The publishing duo immediately printed 4,000 copies of Ducks, Newburyport, not an insignificant number for ambitious literary fiction, but the novel has sold well and, in light of the Booker nomination, a second print run has been arranged. It is already another unlikely hit.
There are undoubtedly economic reasons why some publishers might be wary of taking on a book as challenging as A Girl is a Half-Formed Thing or Ducks, Newburyport. But Jordison highlights something more troubling about the reluctance to publish McBride's novel. He laments that "there was this perception that editors could take it but the public couldn't".
This is a familiar debate. Whenever a supposedly unconventional or demanding novel wins a prize, elements of the press insist that there is a gulf between what the public wants to read and what judging panels consider to be "worthy". It happened last year when Anna Burns won the Booker Prize for Milkman. The Times described Burns's novel about a young girl harassed by an older man during the Troubles in Northern Ireland as a "tough read" and argued that literary fiction "means fiction that adheres to a set of stylistic conventions designed to reassure culturally aspirational middle-class readers that they're participating in an accepted social ritual".
Millar scoffs at this idea. "I don't like all this stuff about accessibility," she says. "I just think that, actually, people underestimate readers." The fact that (see – the phrase is actually contagious!) Milkman has already sold more than 500,000 copies appears to confirm this.
Nevertheless, Ducks, Newburyport is sure to face the same criticisms about its inaccessibility to the average reader as Milkman did, particularly if it makes the Booker Prize shortlist or goes on to win the award. "The biggest investment is one of time," says Millar. "You have to sit down with it, but once you get into the flow, it's very easy and very funny."
Jordison adds: “We’ve always felt as editors that, if we understand it, other people are going to. Some patronising assessment of what readers can take sticks in the craw.”

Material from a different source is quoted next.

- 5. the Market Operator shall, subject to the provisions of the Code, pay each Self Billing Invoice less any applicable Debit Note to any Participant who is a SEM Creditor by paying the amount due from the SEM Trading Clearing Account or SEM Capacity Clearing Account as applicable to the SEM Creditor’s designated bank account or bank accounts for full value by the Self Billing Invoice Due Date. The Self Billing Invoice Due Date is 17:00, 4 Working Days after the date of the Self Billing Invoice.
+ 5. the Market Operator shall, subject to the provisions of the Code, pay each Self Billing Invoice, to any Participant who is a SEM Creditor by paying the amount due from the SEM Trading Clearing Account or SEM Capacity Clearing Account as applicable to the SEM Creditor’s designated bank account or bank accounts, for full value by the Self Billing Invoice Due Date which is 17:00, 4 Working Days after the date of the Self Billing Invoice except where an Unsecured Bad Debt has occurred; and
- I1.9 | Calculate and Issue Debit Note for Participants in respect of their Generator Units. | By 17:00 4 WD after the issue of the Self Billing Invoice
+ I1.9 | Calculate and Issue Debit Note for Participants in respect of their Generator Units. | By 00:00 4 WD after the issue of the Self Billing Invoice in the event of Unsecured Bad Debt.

It is this mutual belief in the importance of experimental fiction that led Jordison and Millar to start Galley Beggar Press seven years ago. “We thought there was a space for a publisher whose raison d’etre was to take risks,” says Jordison. “We’re so small, every book we put out is a risk in a way, which makes it quite precarious. But it gives us a certain amount of freedom, because if you’re going to take a risk, you might as well take a big one.”

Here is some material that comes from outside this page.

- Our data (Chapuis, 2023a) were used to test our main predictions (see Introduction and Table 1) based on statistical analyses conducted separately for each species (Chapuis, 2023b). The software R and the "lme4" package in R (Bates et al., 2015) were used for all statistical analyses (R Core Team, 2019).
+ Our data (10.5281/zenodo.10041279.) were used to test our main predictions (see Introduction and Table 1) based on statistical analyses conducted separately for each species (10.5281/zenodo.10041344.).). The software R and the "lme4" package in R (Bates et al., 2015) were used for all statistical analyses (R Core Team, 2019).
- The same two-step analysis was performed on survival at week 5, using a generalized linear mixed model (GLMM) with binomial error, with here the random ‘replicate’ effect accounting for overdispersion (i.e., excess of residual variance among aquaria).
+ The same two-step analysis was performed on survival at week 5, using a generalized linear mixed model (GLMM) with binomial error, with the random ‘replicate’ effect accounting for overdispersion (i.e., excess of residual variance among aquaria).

For all its undoubted merits, there could hardly be a bigger risk than Ducks, Newburyport. But it has already paid off handsomely. Could it possibly go all the way and win the Booker Prize? "I actually liked the book even more when I read it the second time," says Jordison. "So if the judges read it again, I'm really hoping they'll see all kinds of new things in it and realise just how cleverly it's put together. It's one of those books where you see more in it every time. It's such a huge flood of words that the first time you read it, you're completely overwhelmed, which is a brilliant, lovely feeling. And the next time, you're like, it's all been planned out really carefully, which is just amazingly impressive."
The Booker Prize shortlist will be announced next month and the award ceremony takes place in London on Monday, October 14. Until then, it will be all hands on deck at Galley Beggar Press – just in case. “We’re setting up for every eventuality, so there are buttons that can just be pressed,” says Millar. “We’re getting all of our ducks in a row.”